- What needs to be done
Retype exactly the lines from the one that contains "(1019, 208) none" through the end of the listing, both included, but not the pictures.

- Data extract
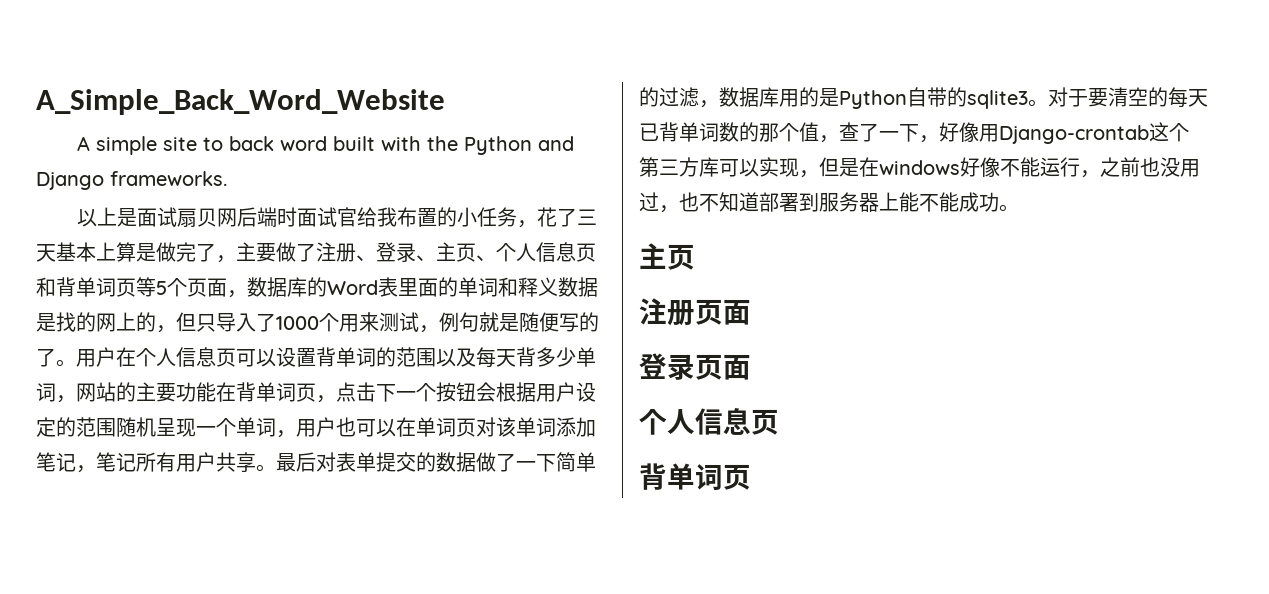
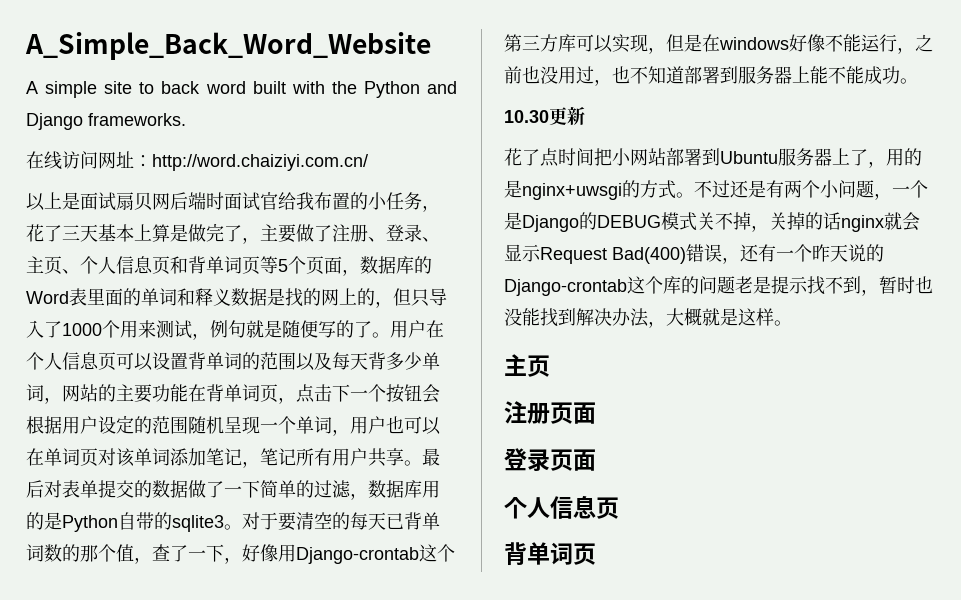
(227, 178) none -> [26,151,368,171] // 在线访问网址：http://word.chaiziyi.com.cn/
(1019, 208) none -> [504,107,585,125] [504,148,922,168] [504,180,928,200] [504,212,920,232] [504,244,884,264] [504,276,933,296] [504,308,792,328] // 10.30更新 // 花了点时间把小网站部署到Ubuntu服务器上了，用的是nginx+uwsgi的方式。不过还是有两个小问题，一个是Django的DEBUG模式关不掉，关掉的话nginx就会显示Request Bad(400)错误，还有一个昨天说的Django-crontab这个库的问题老是提示找不到，暂时也没能找到解决办法，大概就是这样。

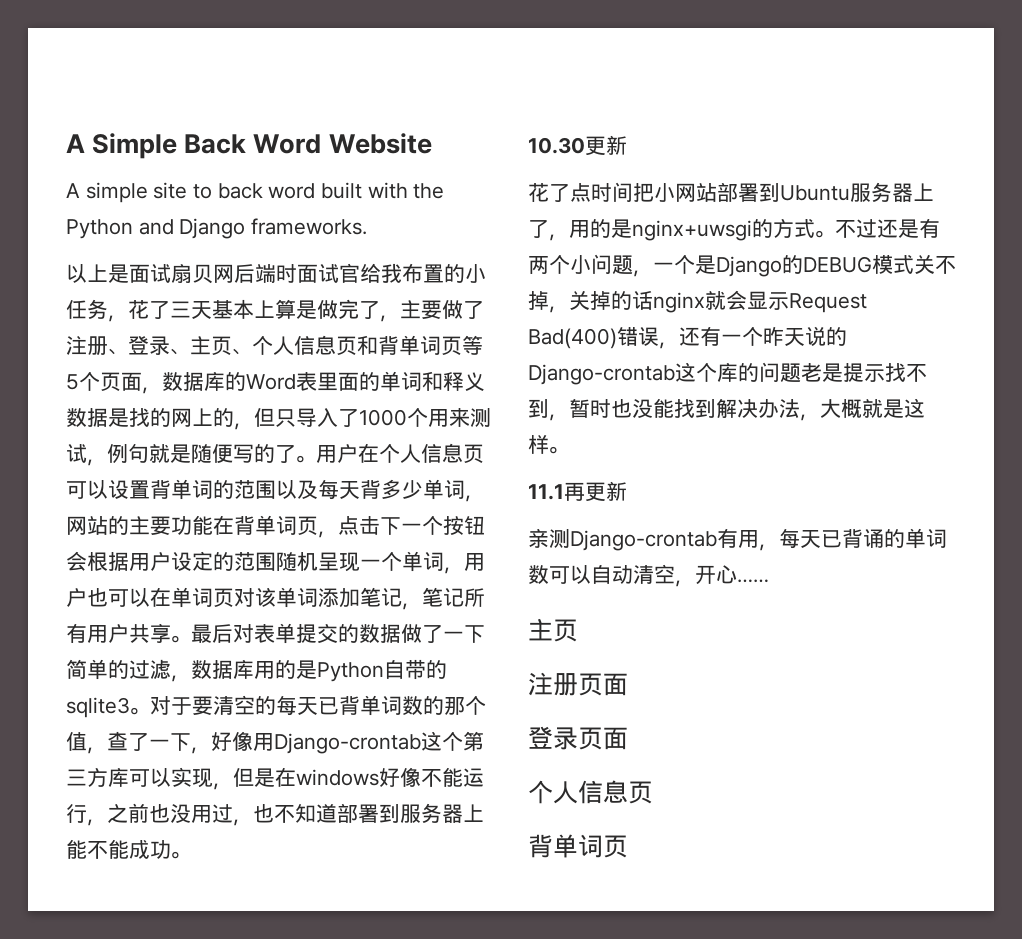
[25,32,431,60] A_Simple_Back_Word_Website -> [66,133,432,159] A Simple Back Word Website
[26,151,368,171] // 在线访问网址：http://word.chaiziyi.com.cn/ -> (368, 226) none
(792, 323) none -> [528,481,627,502] [528,528,947,551] [528,564,769,587] // 11.1再更新 // 亲测Django-crontab有用，每天已背诵的单词数可以自动清空，开心……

- Result for this task
(1019, 208) none -> [504,107,585,125] [504,148,922,168] [504,180,928,200] [504,212,920,232] [504,244,884,264] [504,276,933,296] [504,308,792,328] // 10.30更新 // 花了点时间把小网站部署到Ubuntu服务器上了，用的是nginx+uwsgi的方式。不过还是有两个小问题，一个是Django的DEBUG模式关不掉，关掉的话nginx就会显示Request Bad(400)错误，还有一个昨天说的Django-crontab这个库的问题老是提示找不到，暂时也没能找到解决办法，大概就是这样。

[25,32,431,60] A_Simple_Back_Word_Website -> [66,133,432,159] A Simple Back Word Website
[26,151,368,171] // 在线访问网址：http://word.chaiziyi.com.cn/ -> (368, 226) none
(792, 323) none -> [528,481,627,502] [528,528,947,551] [528,564,769,587] // 11.1再更新 // 亲测Django-crontab有用，每天已背诵的单词数可以自动清空，开心……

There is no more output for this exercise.